**Data under study:**
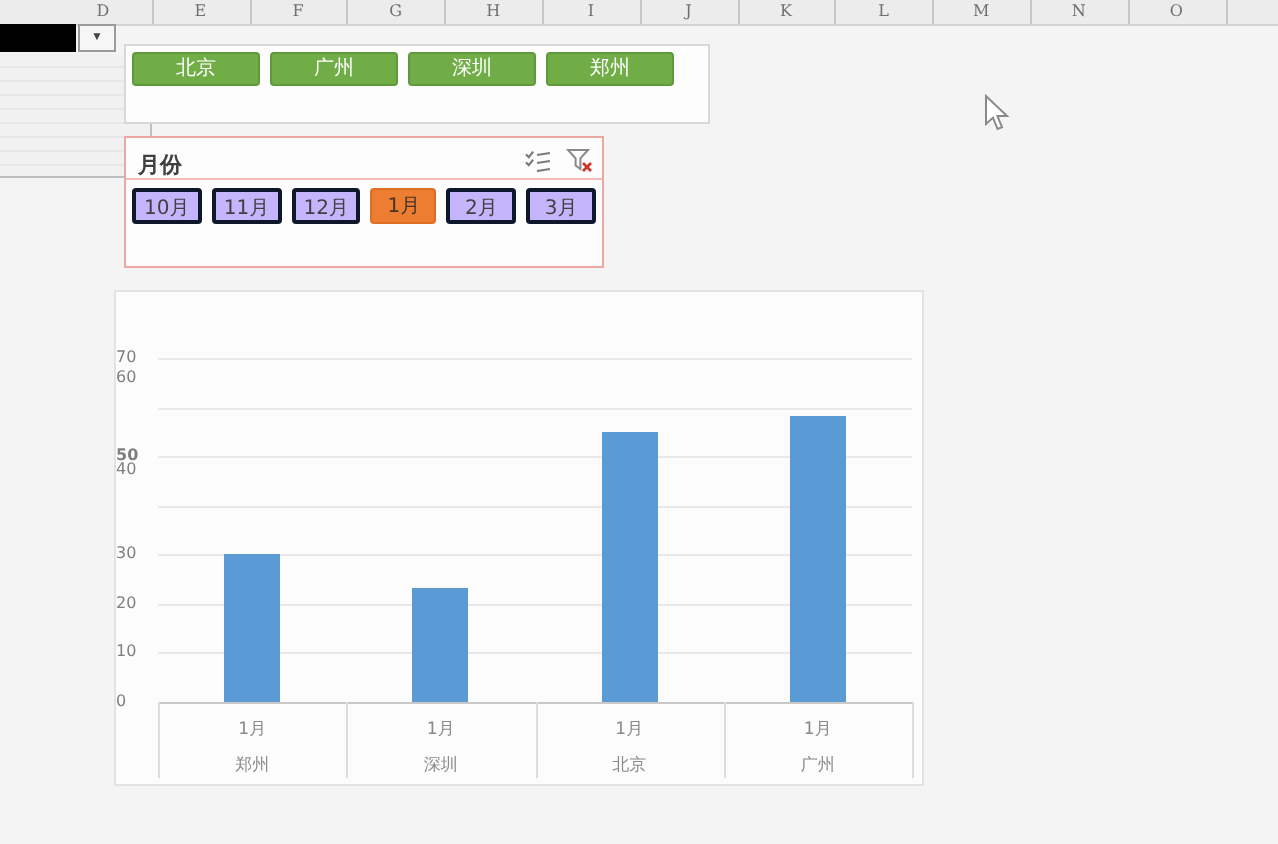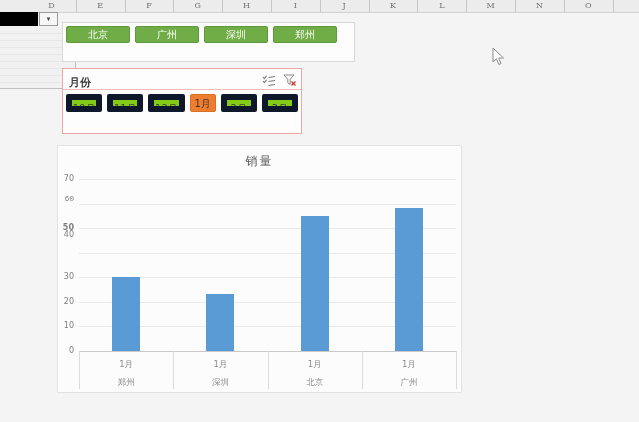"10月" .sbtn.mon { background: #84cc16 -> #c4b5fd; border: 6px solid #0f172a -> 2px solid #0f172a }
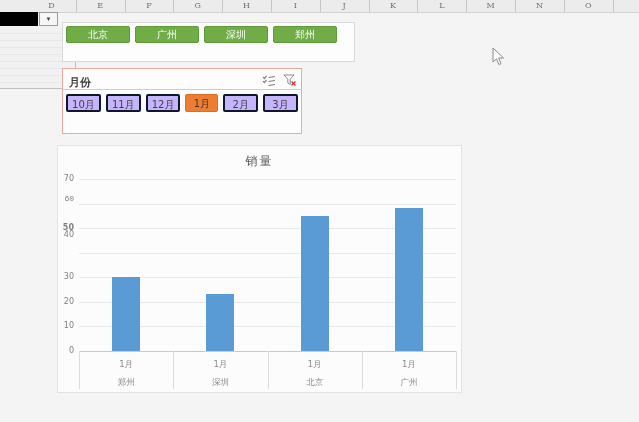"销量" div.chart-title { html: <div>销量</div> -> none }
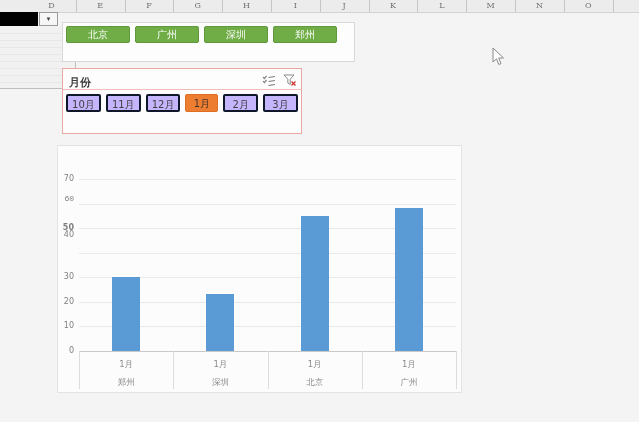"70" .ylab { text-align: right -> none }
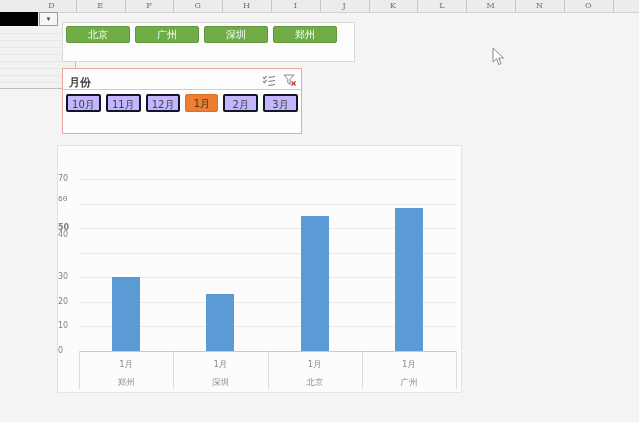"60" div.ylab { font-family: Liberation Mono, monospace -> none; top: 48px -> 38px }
* * *
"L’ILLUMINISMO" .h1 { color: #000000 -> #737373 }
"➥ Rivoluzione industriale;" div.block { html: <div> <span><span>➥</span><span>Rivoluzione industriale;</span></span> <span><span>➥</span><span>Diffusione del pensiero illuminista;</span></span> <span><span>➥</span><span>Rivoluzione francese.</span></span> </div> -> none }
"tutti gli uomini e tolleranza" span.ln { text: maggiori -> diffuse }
* * *
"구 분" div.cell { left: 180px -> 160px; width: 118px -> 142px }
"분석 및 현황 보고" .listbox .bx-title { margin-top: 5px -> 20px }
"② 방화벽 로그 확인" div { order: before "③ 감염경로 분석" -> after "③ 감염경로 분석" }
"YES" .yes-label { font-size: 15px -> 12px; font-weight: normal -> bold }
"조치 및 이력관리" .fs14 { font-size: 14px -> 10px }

**Task details:**
The lines to copy exactly start with the line above that has "background: #84cc16 ->" and go on through the line that has "Liberation Mono, monospace"; please include both, add nothing else, and omit the pictures.

**Written reply:**
"10月" .sbtn.mon { background: #84cc16 -> #c4b5fd; border: 6px solid #0f172a -> 2px solid #0f172a }
"销量" div.chart-title { html: <div>销量</div> -> none }
"70" .ylab { text-align: right -> none }
"60" div.ylab { font-family: Liberation Mono, monospace -> none; top: 48px -> 38px }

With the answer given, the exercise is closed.